_EXERCISE DETAILS_
Set down every record below exactly as it stands, minus the pictures.

Revision tracking records
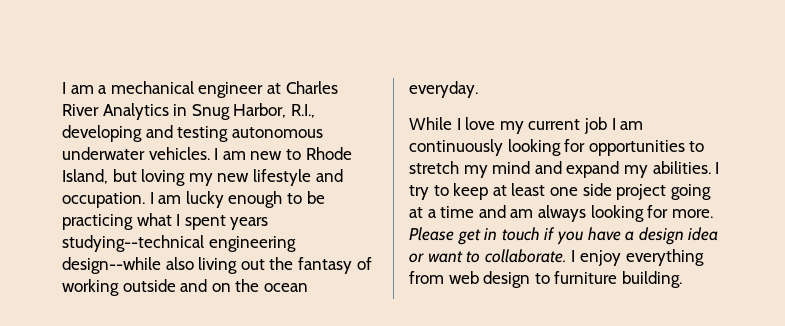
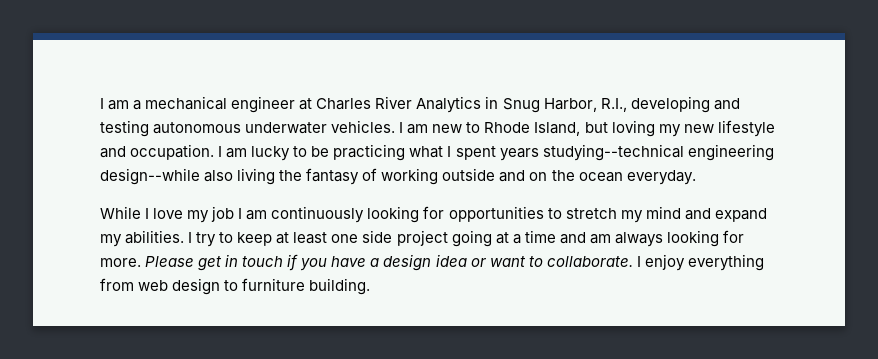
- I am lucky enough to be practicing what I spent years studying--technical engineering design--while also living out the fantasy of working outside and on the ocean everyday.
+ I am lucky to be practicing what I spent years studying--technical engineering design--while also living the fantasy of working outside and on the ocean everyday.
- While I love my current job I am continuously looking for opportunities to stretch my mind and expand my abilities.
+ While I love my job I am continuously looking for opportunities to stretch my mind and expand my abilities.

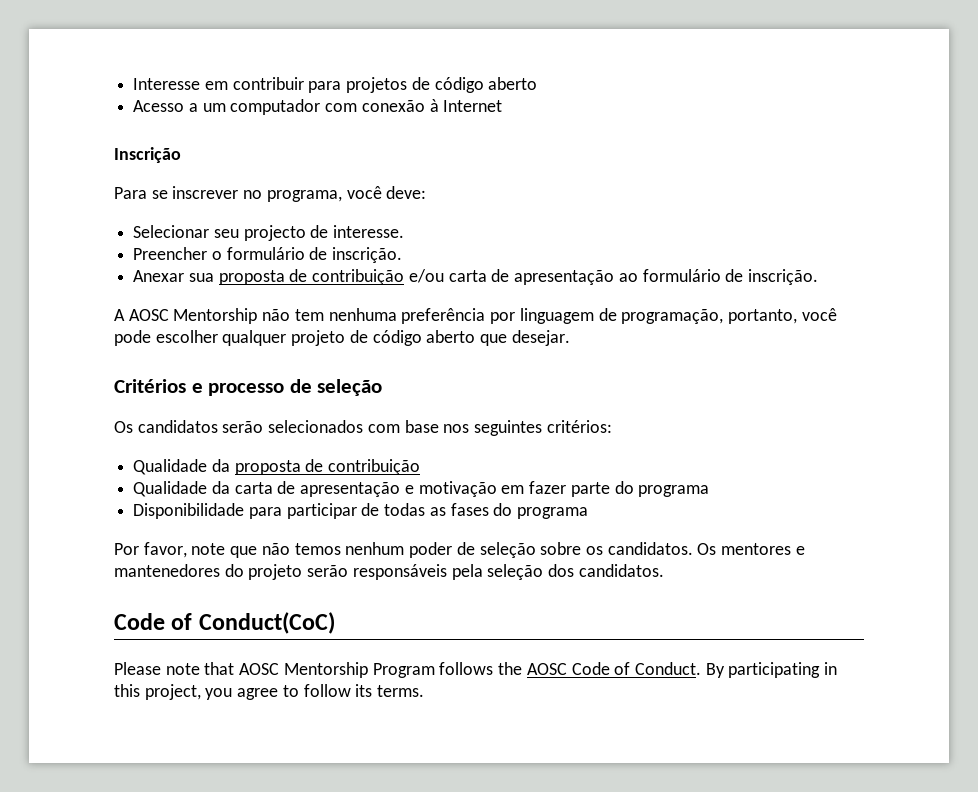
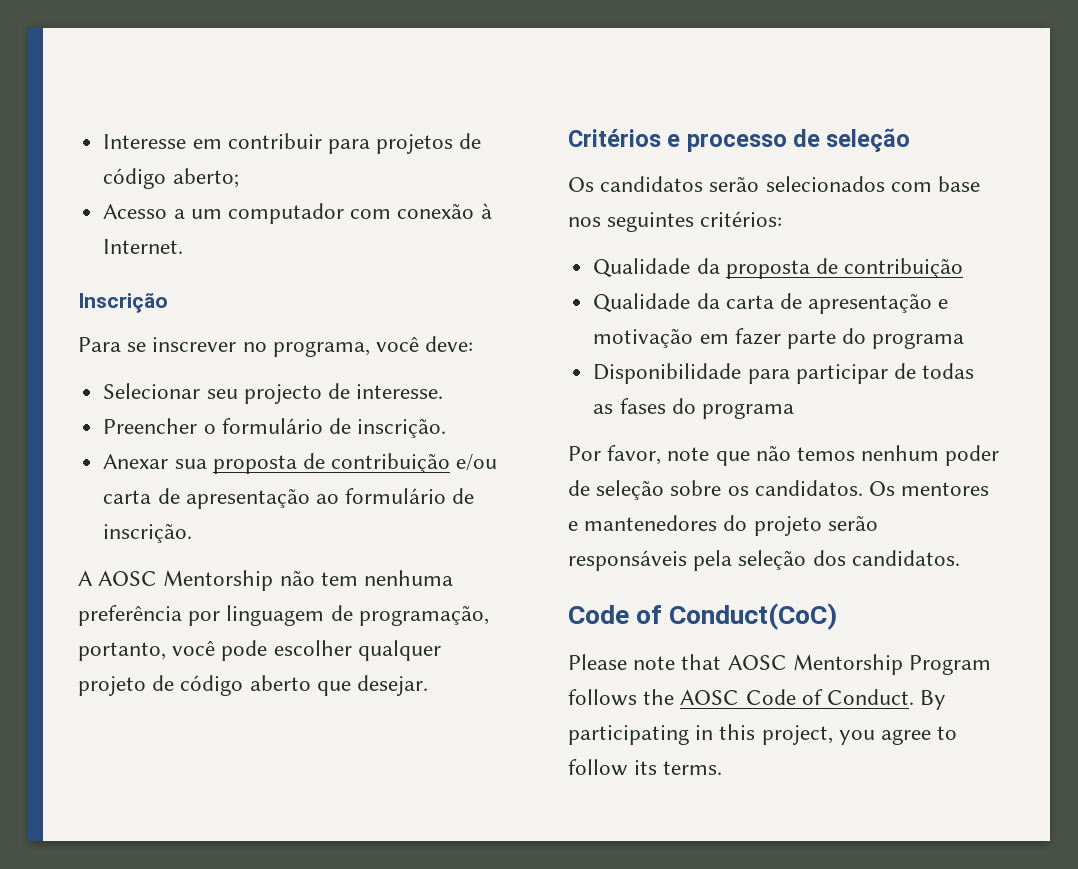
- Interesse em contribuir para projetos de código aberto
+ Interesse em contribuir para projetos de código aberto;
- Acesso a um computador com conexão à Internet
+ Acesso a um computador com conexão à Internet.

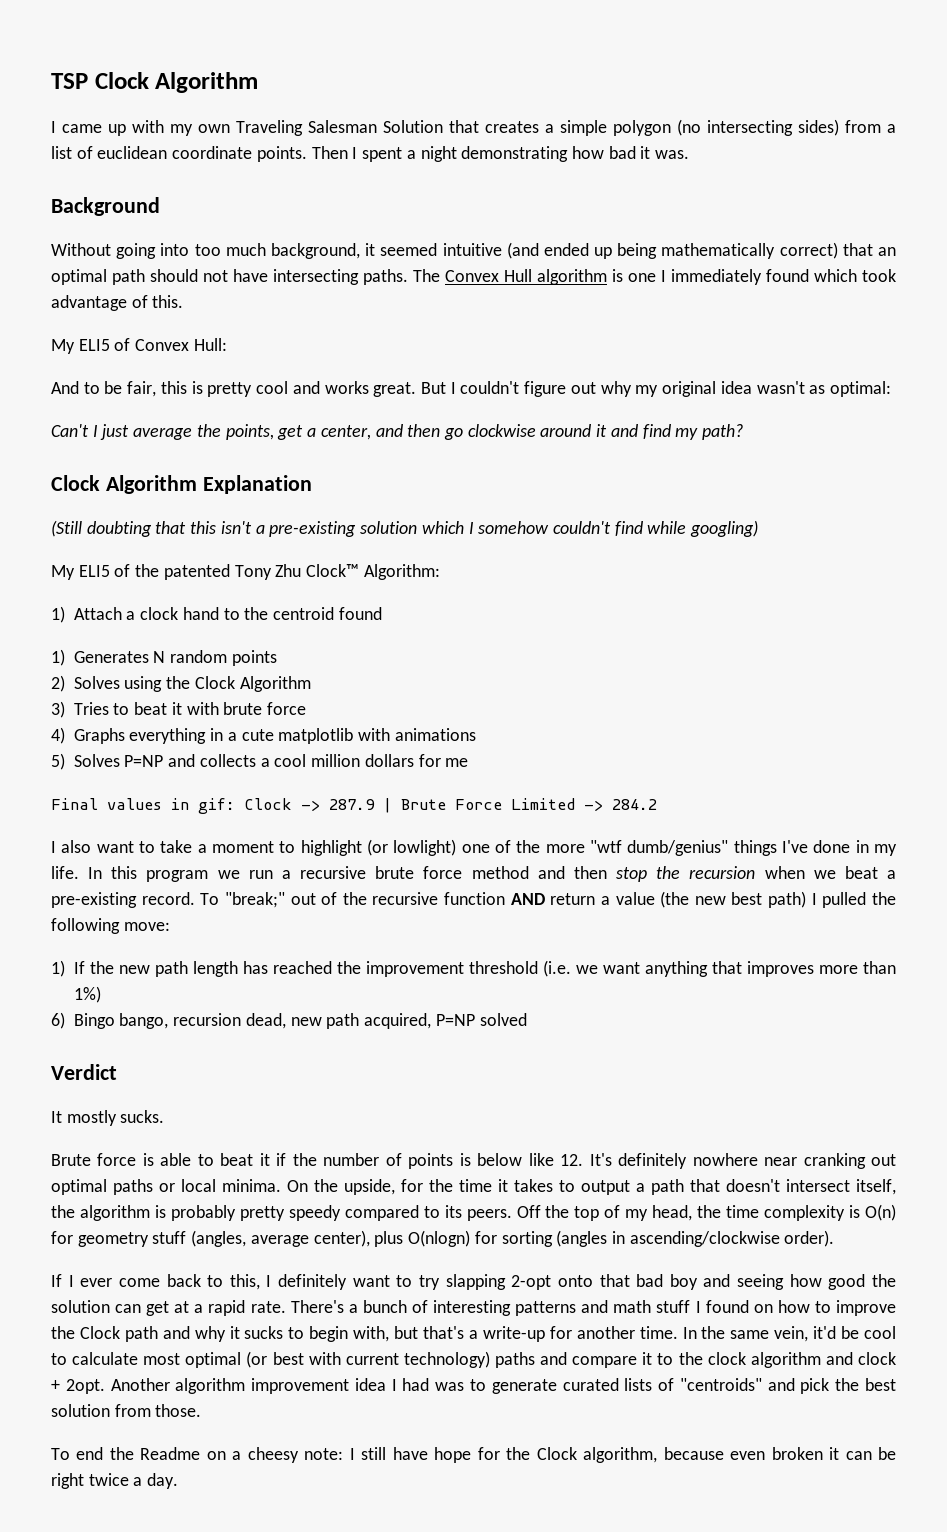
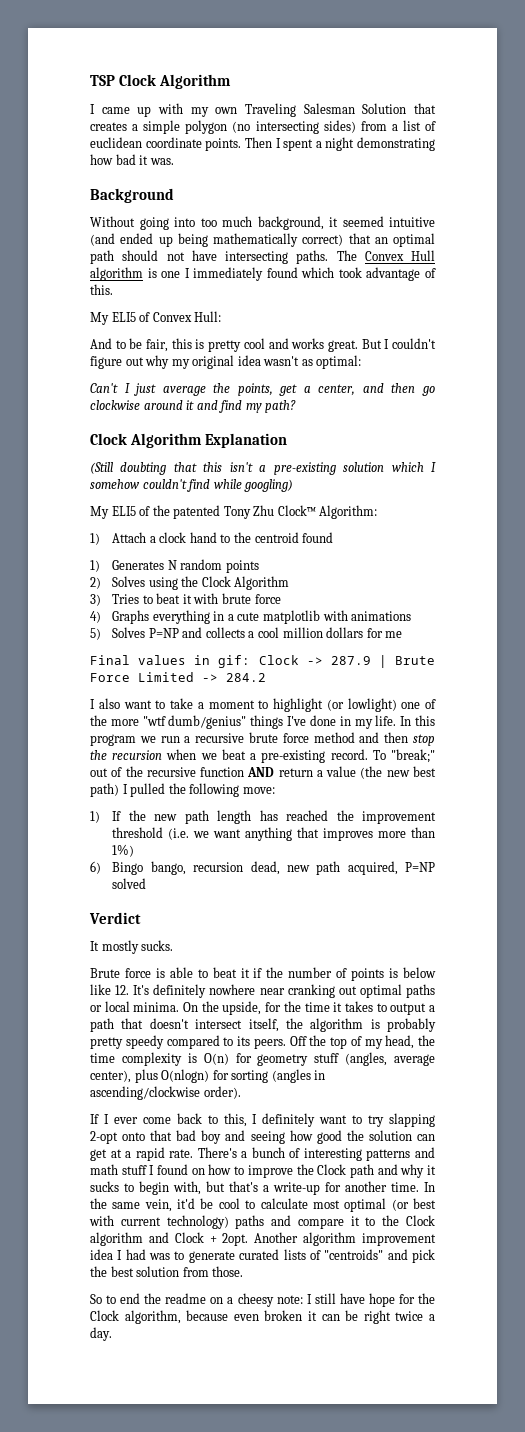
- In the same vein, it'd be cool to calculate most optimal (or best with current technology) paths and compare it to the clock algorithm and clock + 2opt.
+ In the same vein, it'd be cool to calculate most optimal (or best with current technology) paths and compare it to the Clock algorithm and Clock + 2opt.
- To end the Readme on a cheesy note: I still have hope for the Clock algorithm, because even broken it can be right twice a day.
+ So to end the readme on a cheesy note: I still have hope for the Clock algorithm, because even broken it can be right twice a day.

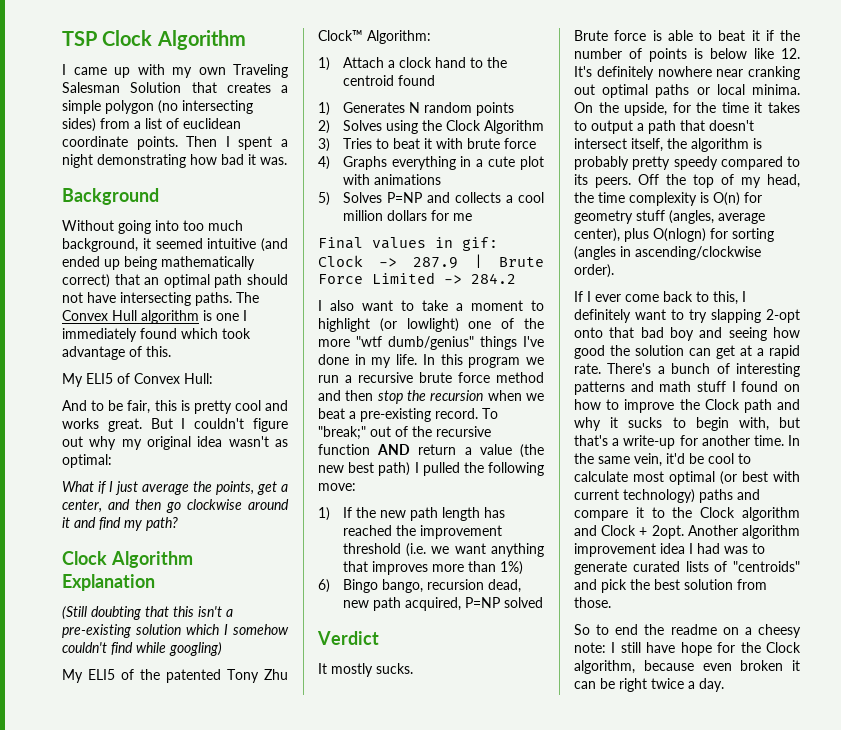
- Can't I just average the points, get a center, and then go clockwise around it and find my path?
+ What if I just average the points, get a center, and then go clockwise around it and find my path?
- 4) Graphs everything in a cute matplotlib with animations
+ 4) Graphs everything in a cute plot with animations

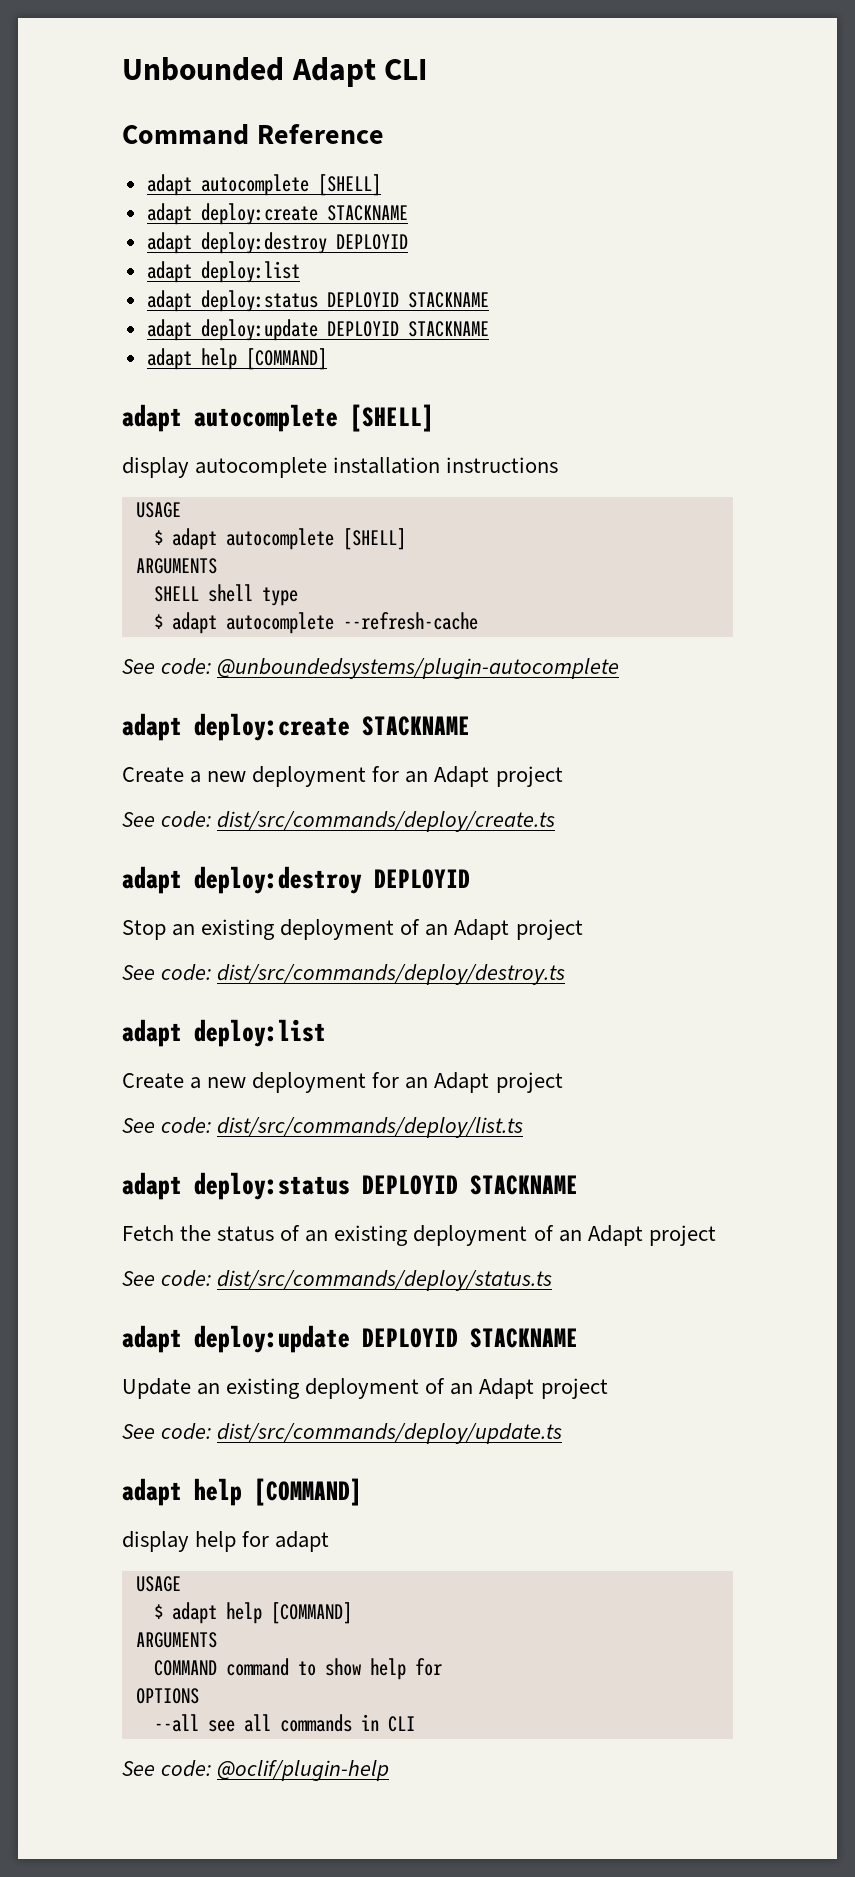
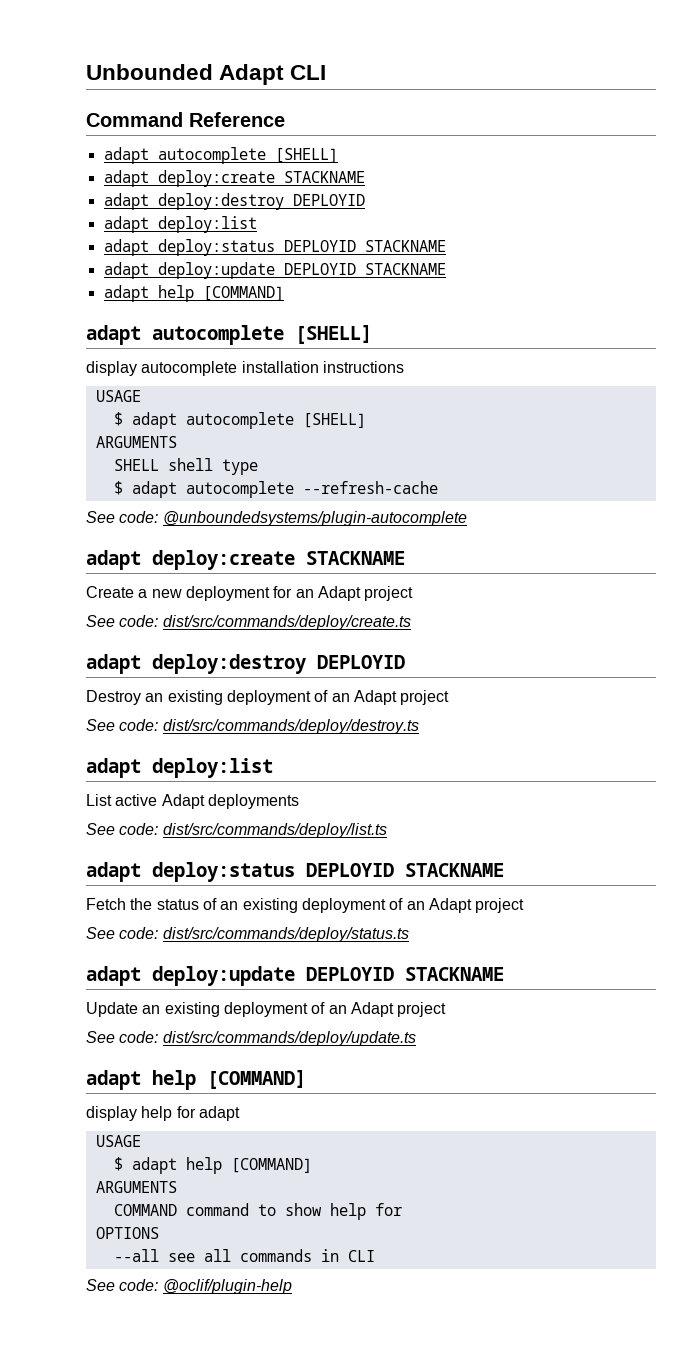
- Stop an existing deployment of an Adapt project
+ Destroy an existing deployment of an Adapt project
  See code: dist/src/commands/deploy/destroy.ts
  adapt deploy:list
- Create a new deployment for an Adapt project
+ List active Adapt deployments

_SOLVED PROBLEM_
- I am lucky enough to be practicing what I spent years studying--technical engineering design--while also living out the fantasy of working outside and on the ocean everyday.
+ I am lucky to be practicing what I spent years studying--technical engineering design--while also living the fantasy of working outside and on the ocean everyday.
- While I love my current job I am continuously looking for opportunities to stretch my mind and expand my abilities.
+ While I love my job I am continuously looking for opportunities to stretch my mind and expand my abilities.

- Interesse em contribuir para projetos de código aberto
+ Interesse em contribuir para projetos de código aberto;
- Acesso a um computador com conexão à Internet
+ Acesso a um computador com conexão à Internet.

- In the same vein, it'd be cool to calculate most optimal (or best with current technology) paths and compare it to the clock algorithm and clock + 2opt.
+ In the same vein, it'd be cool to calculate most optimal (or best with current technology) paths and compare it to the Clock algorithm and Clock + 2opt.
- To end the Readme on a cheesy note: I still have hope for the Clock algorithm, because even broken it can be right twice a day.
+ So to end the readme on a cheesy note: I still have hope for the Clock algorithm, because even broken it can be right twice a day.

- Can't I just average the points, get a center, and then go clockwise around it and find my path?
+ What if I just average the points, get a center, and then go clockwise around it and find my path?
- 4) Graphs everything in a cute matplotlib with animations
+ 4) Graphs everything in a cute plot with animations

- Stop an existing deployment of an Adapt project
+ Destroy an existing deployment of an Adapt project
  See code: dist/src/commands/deploy/destroy.ts
  adapt deploy:list
- Create a new deployment for an Adapt project
+ List active Adapt deployments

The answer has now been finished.